WHAT TO PRODUCE:
The records below must be repeated exactly, but without their pictures.

ENTRIES SHOWN:

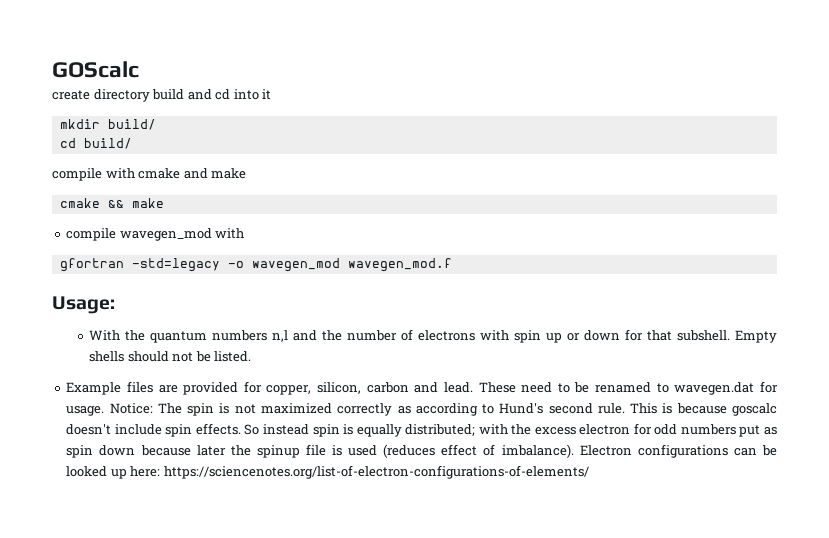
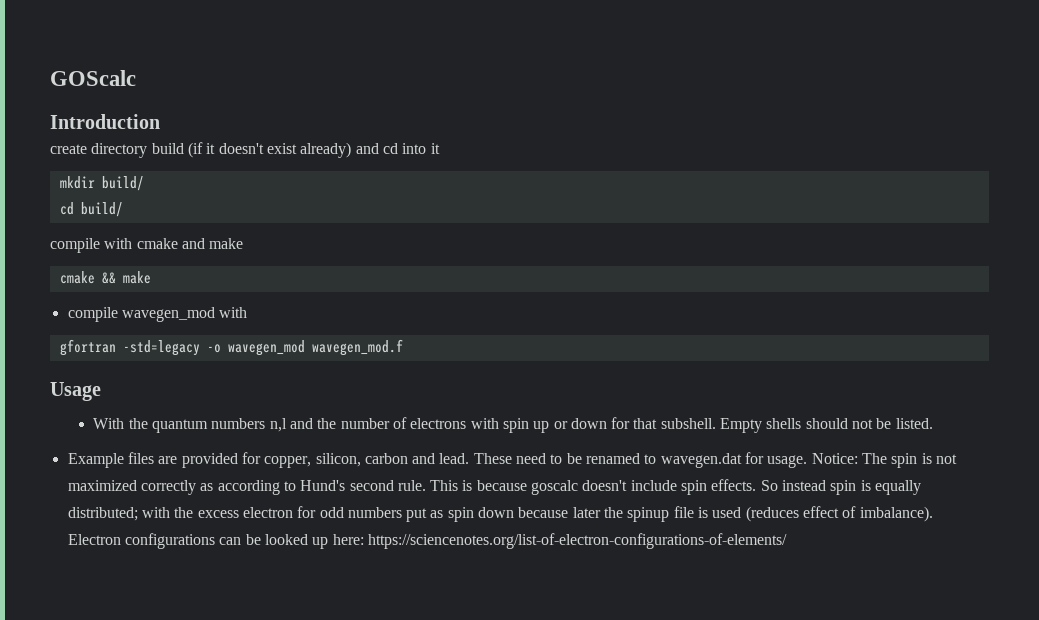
(139, 69) none -> [50,114,160,129] // Introduction
(185, 94) none -> [187,142,352,158] (if it doesn't exist already)
[52,296,115,314] Usage: -> [50,382,101,401] Usage

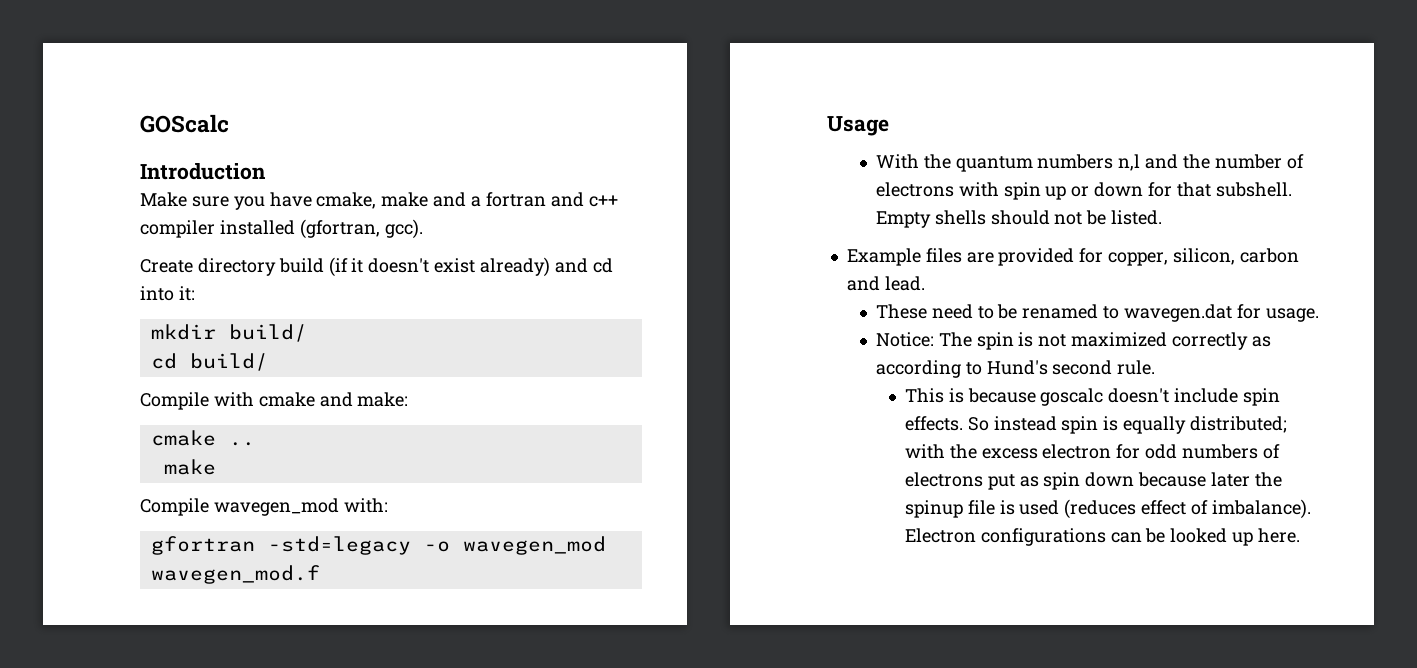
[50,144,87,154] create -> [140,192,618,210] [140,219,423,239] [140,259,193,273] Make sure you have cmake, make and a fortran and c++ compiler installed (gfortran, gcc). // Create
[430,143,440,154] it -> [178,286,195,301] it:
[50,238,100,253] compile -> [140,392,209,410] Compile
[209,238,244,249] [59,271,151,284] [67,307,248,322] make // cmake && make // compile wavegen_mod with -> [357,392,409,407] [150,430,255,446] [163,459,216,475] [140,498,388,516] make: // cmake .. // make // Compile wavegen_mod with:
(470, 458) none -> (925, 283) //
(808, 461) none -> (1319, 315) //
(426, 485) none -> (1156, 367) //
(402, 512) none -> [1262,444,1280,459] [904,472,983,487] of electrons
[332,533,787,549] here: https://sciencenotes.org/list-of-electron-configurations-of-elements/ -> [1257,528,1300,543] here.

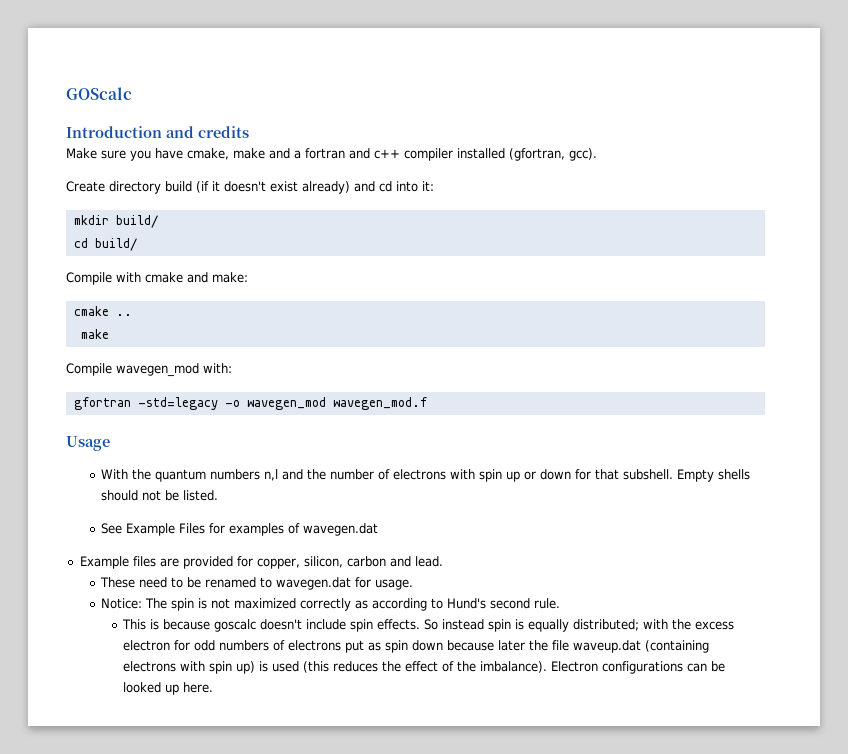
(266, 171) none -> [166,126,249,138] and credits
(1163, 217) none -> [101,523,379,536] // See Example Files for examples of wavegen.dat
[904,499,1137,519] spinup file is used (reduces -> [552,640,710,653] [123,661,402,674] file waveup.dat (containing electrons with spin up) is used (this reduces the
(1208, 507) none -> [457,661,477,672] the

ANSWER TO THE EXERCISE:
(139, 69) none -> [50,114,160,129] // Introduction
(185, 94) none -> [187,142,352,158] (if it doesn't exist already)
[52,296,115,314] Usage: -> [50,382,101,401] Usage

[50,144,87,154] create -> [140,192,618,210] [140,219,423,239] [140,259,193,273] Make sure you have cmake, make and a fortran and c++ compiler installed (gfortran, gcc). // Create
[430,143,440,154] it -> [178,286,195,301] it:
[50,238,100,253] compile -> [140,392,209,410] Compile
[209,238,244,249] [59,271,151,284] [67,307,248,322] make // cmake && make // compile wavegen_mod with -> [357,392,409,407] [150,430,255,446] [163,459,216,475] [140,498,388,516] make: // cmake .. // make // Compile wavegen_mod with:
(470, 458) none -> (925, 283) //
(808, 461) none -> (1319, 315) //
(426, 485) none -> (1156, 367) //
(402, 512) none -> [1262,444,1280,459] [904,472,983,487] of electrons
[332,533,787,549] here: https://sciencenotes.org/list-of-electron-configurations-of-elements/ -> [1257,528,1300,543] here.

(266, 171) none -> [166,126,249,138] and credits
(1163, 217) none -> [101,523,379,536] // See Example Files for examples of wavegen.dat
[904,499,1137,519] spinup file is used (reduces -> [552,640,710,653] [123,661,402,674] file waveup.dat (containing electrons with spin up) is used (this reduces the
(1208, 507) none -> [457,661,477,672] the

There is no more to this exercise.